Я шепчу это с ощущением стыда и беспомощности во всём теле, когда мама забирает Александра, даёт ему соску и, когда тот принимает её, начинает его слегка качать, чуть двигаясь на одном месте около кроватки. Я перевёз её из дома вместе с некоторыми другими вещами, которые уже успели там обосноваться, включая коляску. Но теперь я не собираюсь ездить туда даже ради того, чтобы просто проверять сохранность жилища. Когда я складывал детали мебели в багажник, то прежде, находясь в детской комнате, чуть не разбил фоторамку, что попалась мне на глаза. В ближайшее время мне лучше быть как можно дальше от своего района. Во избежание худшего, чтобы, сделав какие-то вещи, впоследствии о них не пожалеть.
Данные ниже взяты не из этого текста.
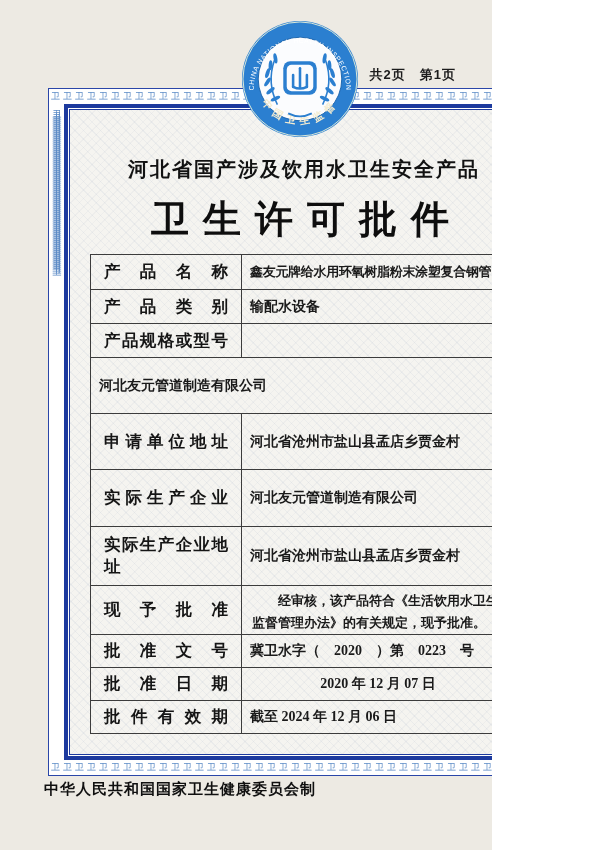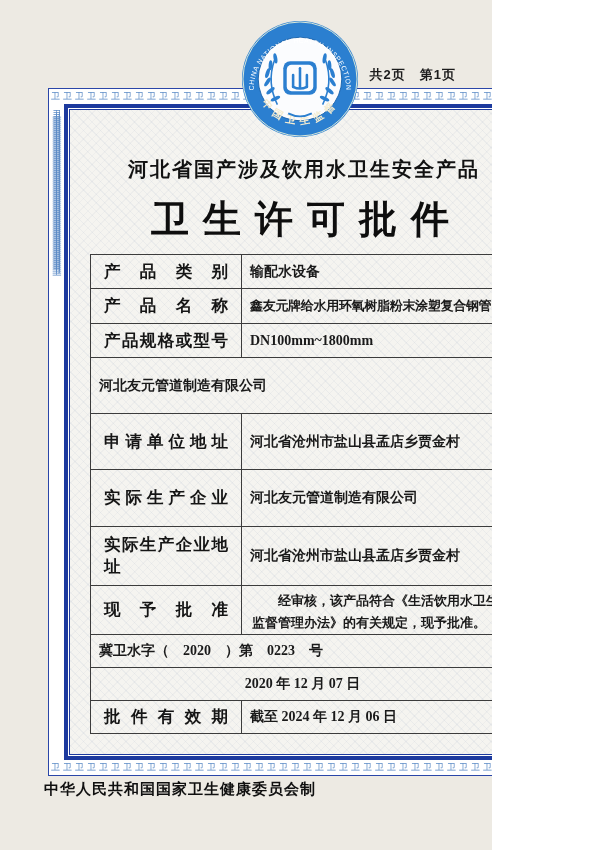--- a/index.html
+++ b/index.html
@@ -105,37 +105,36 @@
     <div class="glyph-band left">卫卫卫卫卫卫卫卫卫卫卫卫卫卫卫卫卫卫卫卫卫卫卫卫卫卫卫卫卫卫卫卫卫卫卫卫卫卫卫卫卫卫卫卫卫卫卫卫卫卫卫卫卫卫卫卫卫卫卫卫卫卫卫卫卫卫卫卫卫卫卫卫卫卫卫卫卫卫卫卫</div>
     <div class="glyph-band right">卫卫卫卫卫卫卫卫卫卫卫卫卫卫卫卫卫卫卫卫卫卫卫卫卫卫卫卫卫卫卫卫卫卫卫卫卫卫卫卫卫卫卫卫卫卫卫卫卫卫卫卫卫卫卫卫卫卫卫卫卫卫卫卫卫卫卫卫卫卫卫卫卫卫卫卫卫卫卫卫</div>
 
     <div class="thick-border">
       <div class="thin-border">
 
         <div class="title1">河北省国产涉及饮用水卫生安全产品</div>
         <div class="title2">卫生许可批件</div>
 
         <div class="cert-table">
+          <div class="row" style="height:35px">
+            <div class="cell-label">
+                <span>产品名称</span>
+              </div>
+            <div class="cell-value small">鑫友元牌给水用环氧树脂粉末涂塑复合钢管</div>
+          </div>
           <div class="row" style="height:34px">
             <div class="cell-label">
                 <span>产品类别</span>
               </div>
             <div class="cell-value">输配水设备</div>
           </div>
-          <div class="row" style="height:35px">
-            <div class="cell-label">
-                <span>产品名称</span>
-              </div>
-            <div class="cell-value small">鑫友元牌给水用环氧树脂粉末涂塑复合钢管</div>
-          </div>
           <div class="row" style="height:34px">
             <div class="cell-label">
                 <span>产品规格或型号</span>
               </div>
-            <div class="cell-value">DN100mm~1800mm</div>
           </div>
           <div class="row" style="height:56px">
             <div class="cell-value">河北友元管道制造有限公司</div>
           </div>
           <div class="row" style="height:56px">
             <div class="cell-label">
                 <span>申请单位地址</span>
               </div>
             <div class="cell-value">河北省沧州市盐山县孟店乡贾金村</div>
           </div>
@@ -151,23 +150,29 @@
               </div>
             <div class="cell-value">河北省沧州市盐山县孟店乡贾金村</div>
           </div>
           <div class="row" style="height:49px">
             <div class="cell-label">
                 <span>现予批准</span>
               </div>
             <div class="cell-value para">经审核，该产品符合《生活饮用水卫生监督管理办法》的有关规定，现予批准。</div>
           </div>
           <div class="row" style="height:33px">
+            <div class="cell-label">
+                <span>批准文号</span>
+              </div>
             <div class="cell-value">冀卫水字（　2020　）第　0223　号</div>
           </div>
           <div class="row" style="height:33px">
+            <div class="cell-label">
+                <span>批准日期</span>
+              </div>
             <div class="cell-value center">2020 年 12 月 07 日</div>
           </div>
           <div class="row" style="height:32px">
             <div class="cell-label">
                 <span>批件有效期</span>
               </div>
             <div class="cell-value">截至 2024 年 12 月 06 日</div>
           </div>
         </div>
Так же, как я уже думаю иначе о многом. Вижу это в другом свете.
— Ничего.
— Почему тебе всё даётся так легко?
Всего пару минут, и мой сын перестаёт плакать так, что барабанные перепонки, кажется, вот-вот лопнут. Я точно знаю, что со мной он и бы через полчаса продолжал реветь, как резаный. Я пытаюсь быть хорошим отцом, стать им изо всех сил, но из рук всё будто валится. Надежда, что это временно, и дома всё станет лучше, себя не оправдала. Потому что я ни черта не дома. Я там, где меня любят, готовят еду, убирают и готовы делать всё за меня, если будет совсем невмоготу, но это не равноценно тому, как всё должно было быть. И как уже не станет. Ведь то утро в больнице… Оно всё разрушило. Или же это был я. Я не знаю теперь ничего.